Local doctors working with AECP can perform up to 12 surgeries a day on the mobile unit. They say that even though the work is exhausting, the activity creates energy far more intense than in a stationary clinic or hospital.
“We are getting very tired but the work we do is not complicated,” says Hovik Simonyan, one of the mobile eye hospital’s doctors. “Each doctor provides much more services here than in any other hospital, therefore we get better qualified.”
Dealing with an extensive load of work is also a great experience for residency students. Knar Sahakyan, a 24-year-old medical student, says it is very important for her to work side by side with knowledgeable physicians – a chance that she might never be granted within a simple hospital.
And, as the hospital travels throughout Armenia and Karabakh, doctors will have the possibility to carry out a very complex study of the incidence of eye diseases among the population of Armenia.
AECP drafted a questionnaire, which is filled out by people being screened and which includes questions about each patient’s health problems.

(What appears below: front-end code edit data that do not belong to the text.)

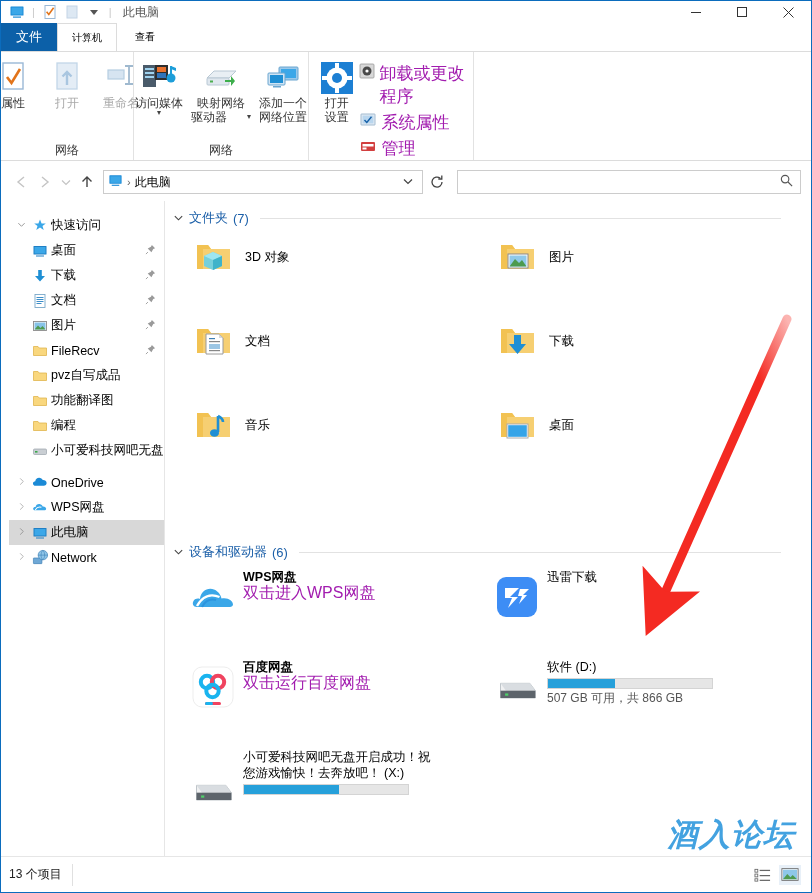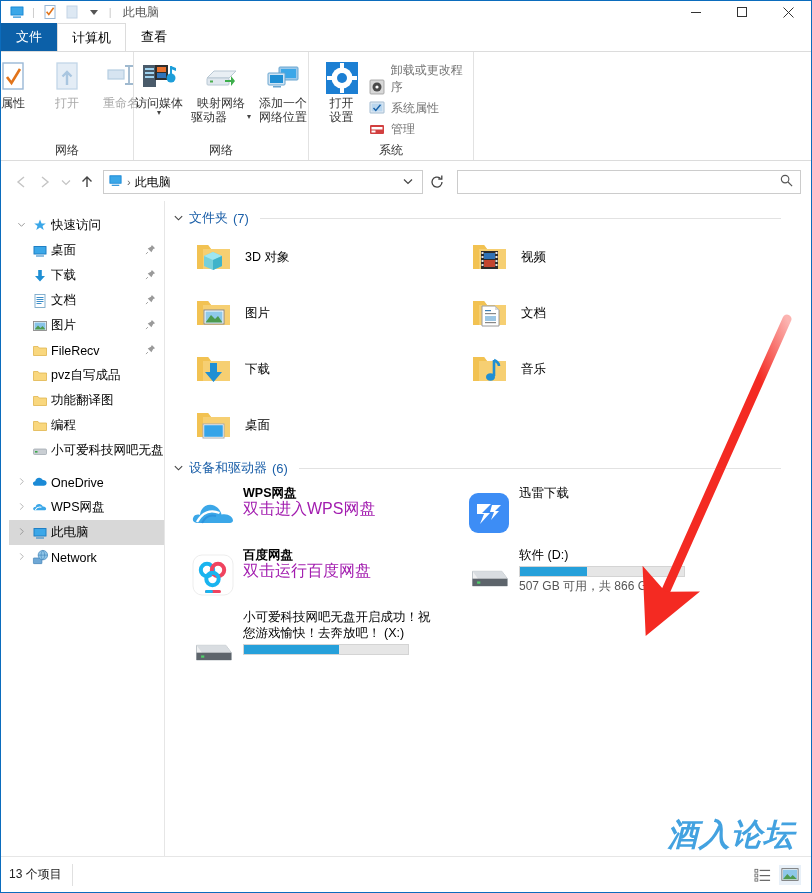"计算机" .tab { font-size: 13px -> 10px }
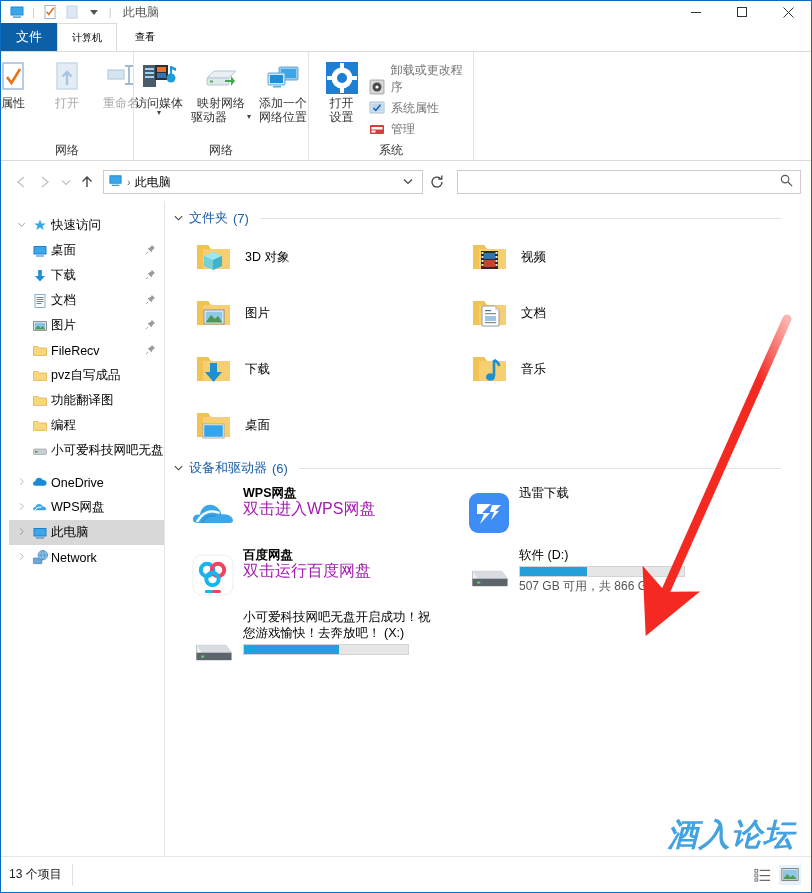"卸载或更改程序" .sysitem { align-items: flex-end -> flex-start; color: #737373 -> #a21caf; font-size: 12px -> 17px }
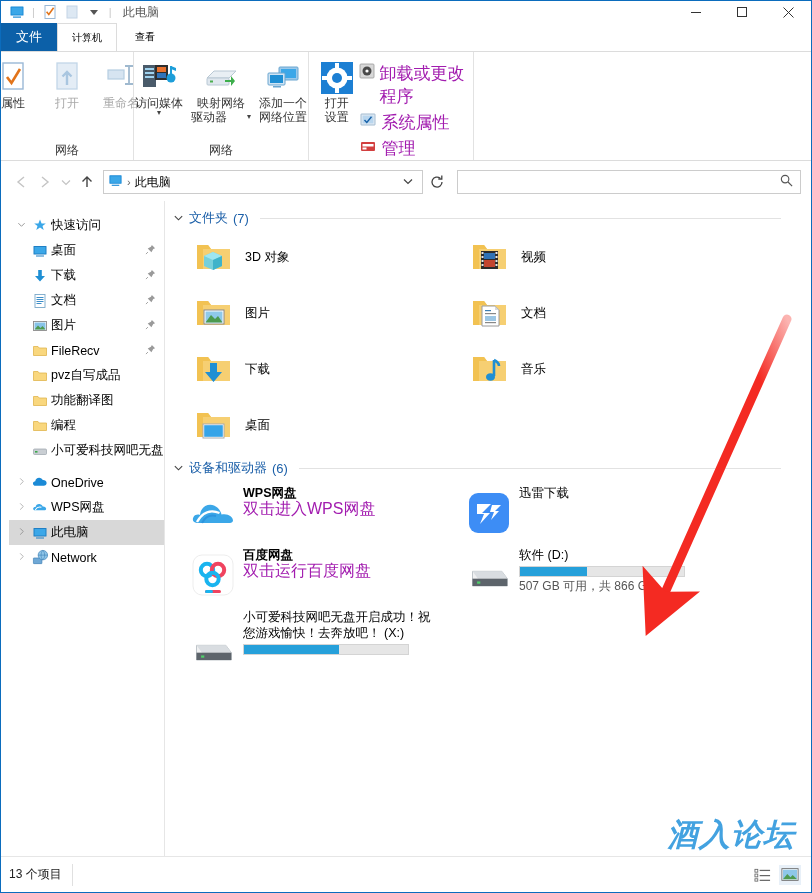"3D 对象" .tilegrid { gap: none -> 28px }
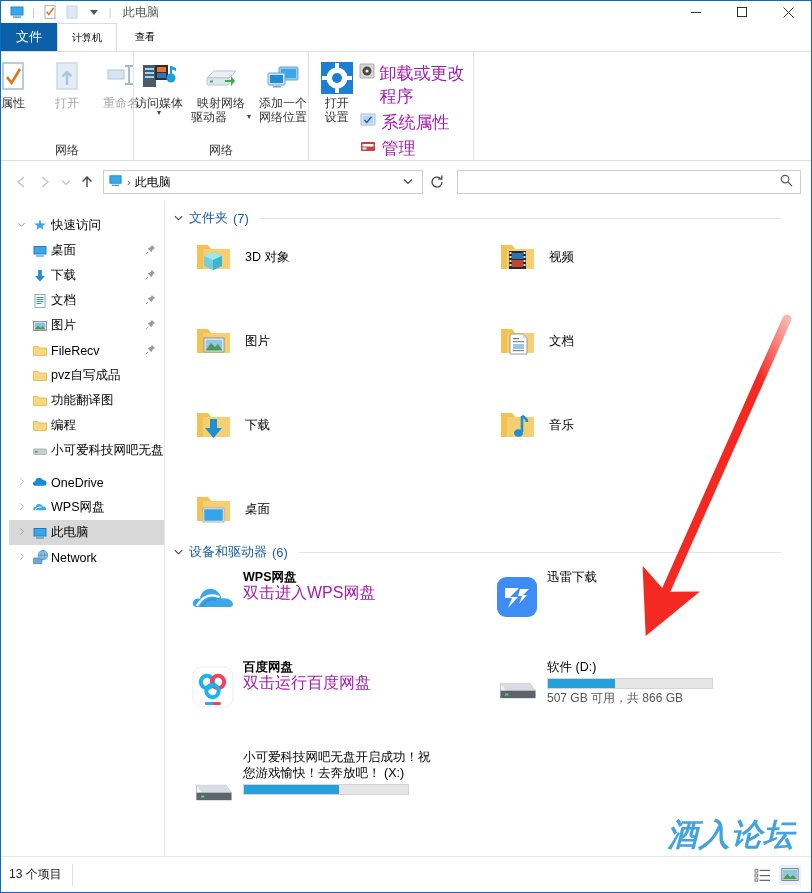"视频" div.tile { html: <div> <span> <svg> <path></path> <path></path> <rect></rect> <rect></rect> <rect></rect> <g> <rect></rect> <rect></rect> <rect></rect> <rect></rect> <rect></rect> <rect></rect> <rect></rect> <rect></rect> </g> </svg> </span> <span>视频</span> </div> -> none }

Ohanesian says that the situation of health care in villages is very poor and that many people turn blind because they do not treat problems in time. He adds that it is not easy to identify either what causes so many eye disorders in Armenia or why so many children suffer disease.
It is hoped that the work of the Mobile Eye Hospital will provide essential data currently lacking in Armenia. The government says it does not have the means to do nationwide canvassing, so AECP will share its information as a service to the government.
While free surgeries are only for the indigent, all applicants are eligible for other services, including screening and diagnosis, which should help in providing thorough research.
After three weeks in Armenia, Ohanesian said that if subsequent missions are as successful as Ashtarak, the Mobile Eye Hospital will have serviced the whole country in about three years.